WORK TO COMPLETE: In the listing below, the lines starting with the line with "drawCircle | | DrawCircle.kt" and going on through the line with "drawRoundRect | | DrawRoundRect.kt" are to be reproduced exactly, and only those.

☆ ☆ ☆ ☆ ☆

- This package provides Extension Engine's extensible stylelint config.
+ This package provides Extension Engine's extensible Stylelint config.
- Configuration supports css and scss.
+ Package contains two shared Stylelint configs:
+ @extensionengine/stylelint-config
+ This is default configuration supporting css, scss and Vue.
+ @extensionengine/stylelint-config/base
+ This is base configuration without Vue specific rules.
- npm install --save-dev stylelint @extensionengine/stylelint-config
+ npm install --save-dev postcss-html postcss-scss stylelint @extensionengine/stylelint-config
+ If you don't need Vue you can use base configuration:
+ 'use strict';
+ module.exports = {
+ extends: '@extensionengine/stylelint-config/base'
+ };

☆ ☆ ☆ ☆ ☆

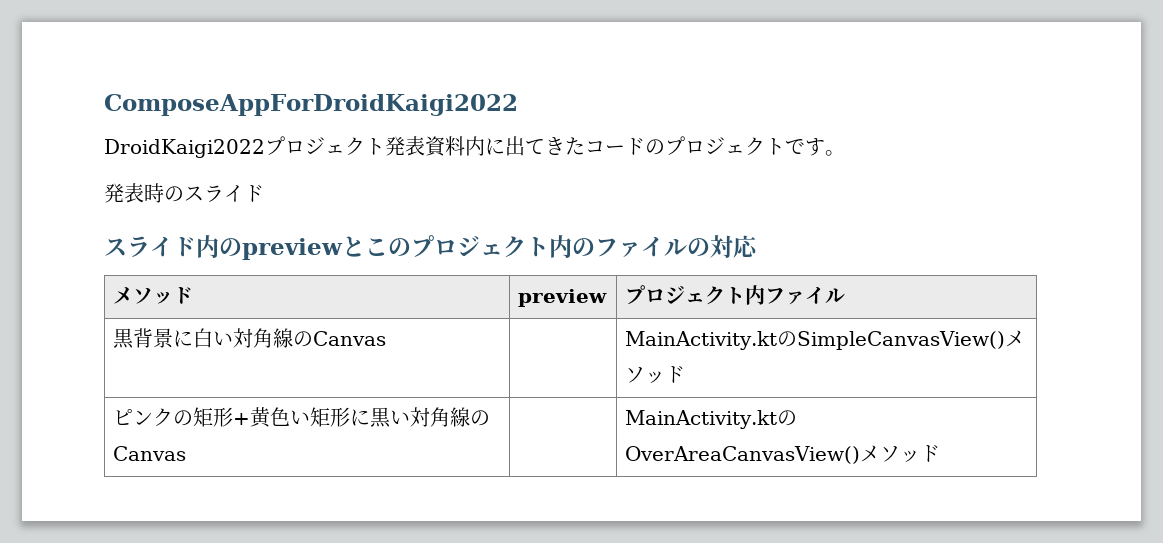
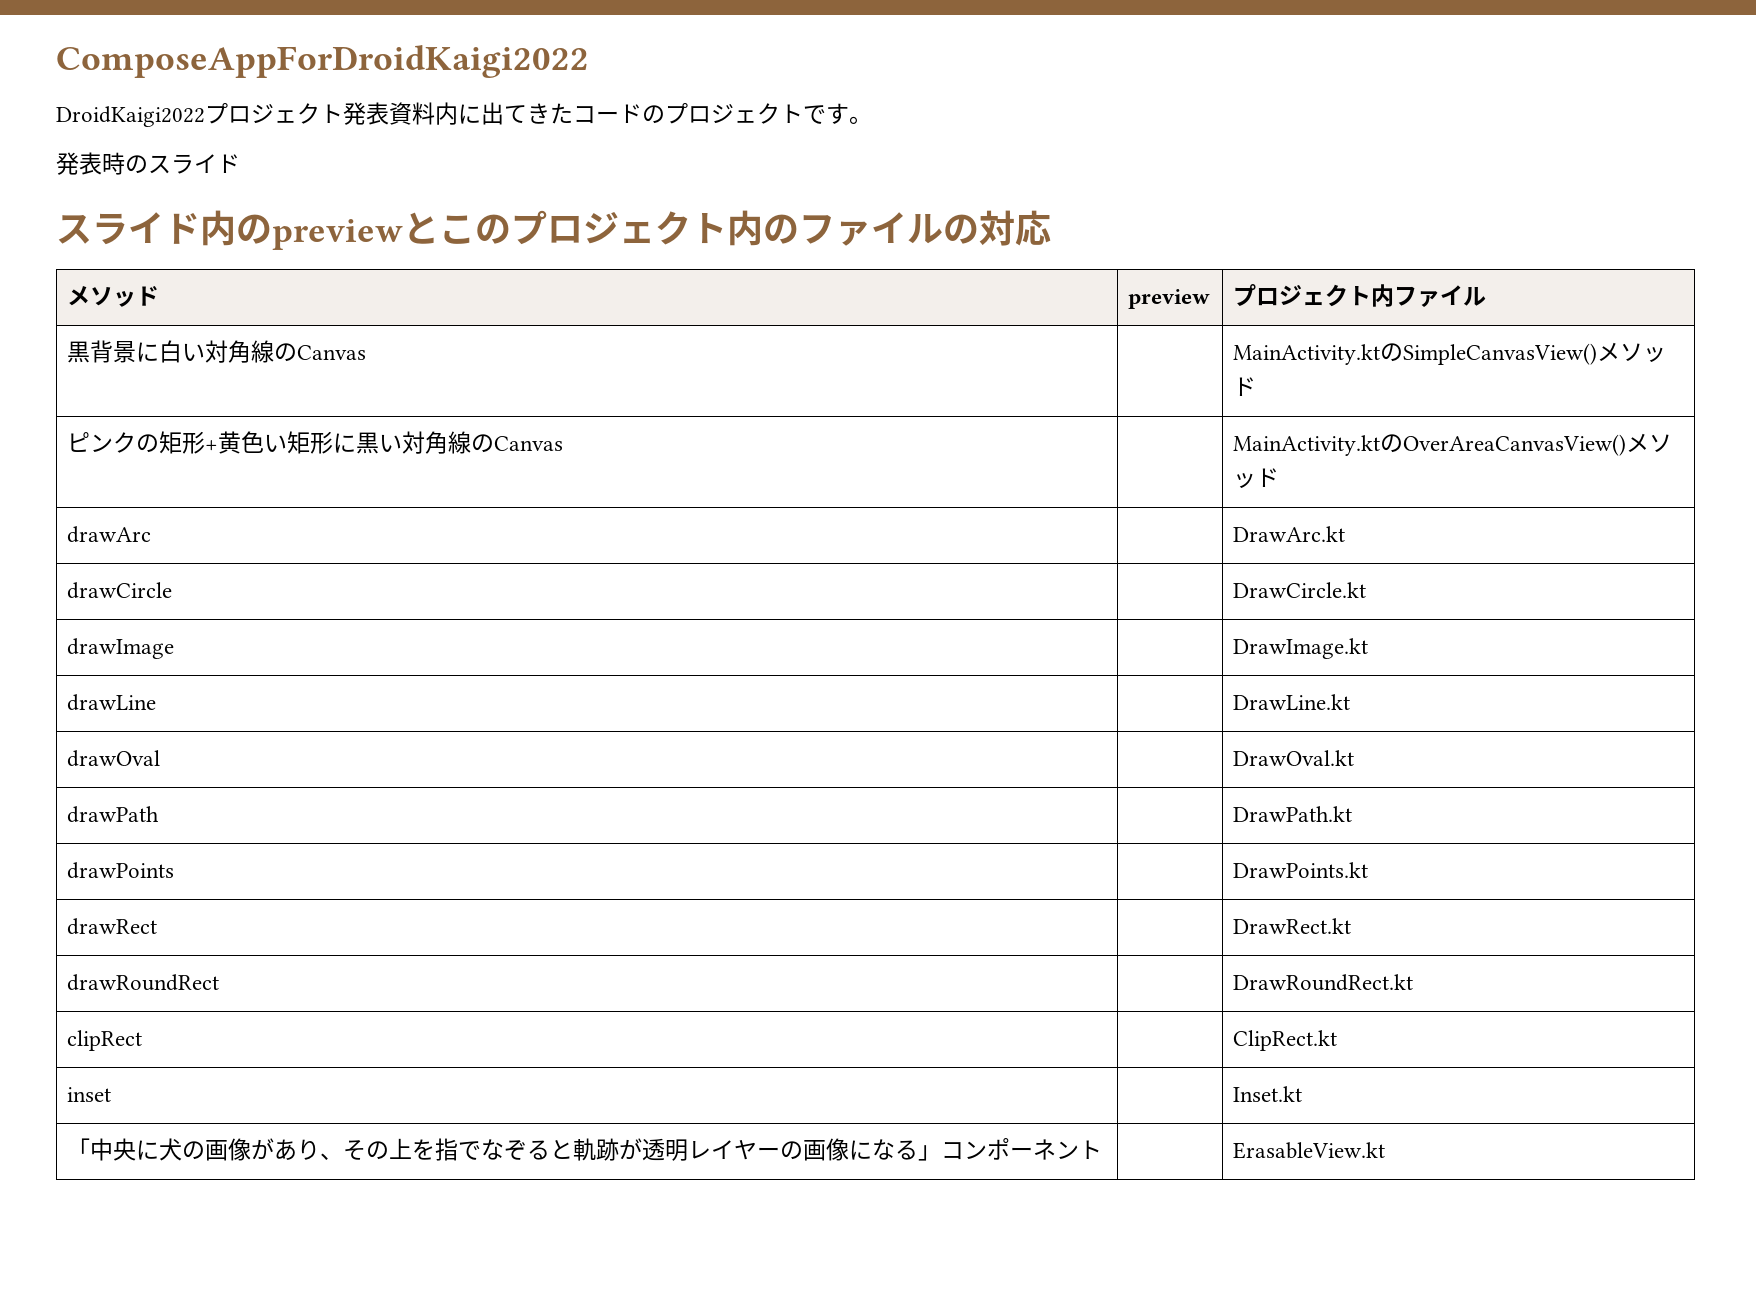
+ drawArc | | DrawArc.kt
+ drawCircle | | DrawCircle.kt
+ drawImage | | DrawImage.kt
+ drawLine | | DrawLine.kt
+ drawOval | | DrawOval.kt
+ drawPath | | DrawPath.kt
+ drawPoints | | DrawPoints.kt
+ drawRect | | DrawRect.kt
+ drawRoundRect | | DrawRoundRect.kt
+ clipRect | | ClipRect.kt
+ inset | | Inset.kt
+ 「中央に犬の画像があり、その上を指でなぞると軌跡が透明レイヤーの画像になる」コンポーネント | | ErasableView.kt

☆ ☆ ☆ ☆ ☆

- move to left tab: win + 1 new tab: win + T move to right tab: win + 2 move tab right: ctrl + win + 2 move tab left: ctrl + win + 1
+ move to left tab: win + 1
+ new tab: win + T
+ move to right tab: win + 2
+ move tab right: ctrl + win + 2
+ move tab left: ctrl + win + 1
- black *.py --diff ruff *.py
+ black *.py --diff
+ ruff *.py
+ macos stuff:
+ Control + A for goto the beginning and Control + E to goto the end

☆ ☆ ☆ ☆ ☆

YOUR SOLUTION:
+ drawCircle | | DrawCircle.kt
+ drawImage | | DrawImage.kt
+ drawLine | | DrawLine.kt
+ drawOval | | DrawOval.kt
+ drawPath | | DrawPath.kt
+ drawPoints | | DrawPoints.kt
+ drawRect | | DrawRect.kt
+ drawRoundRect | | DrawRoundRect.kt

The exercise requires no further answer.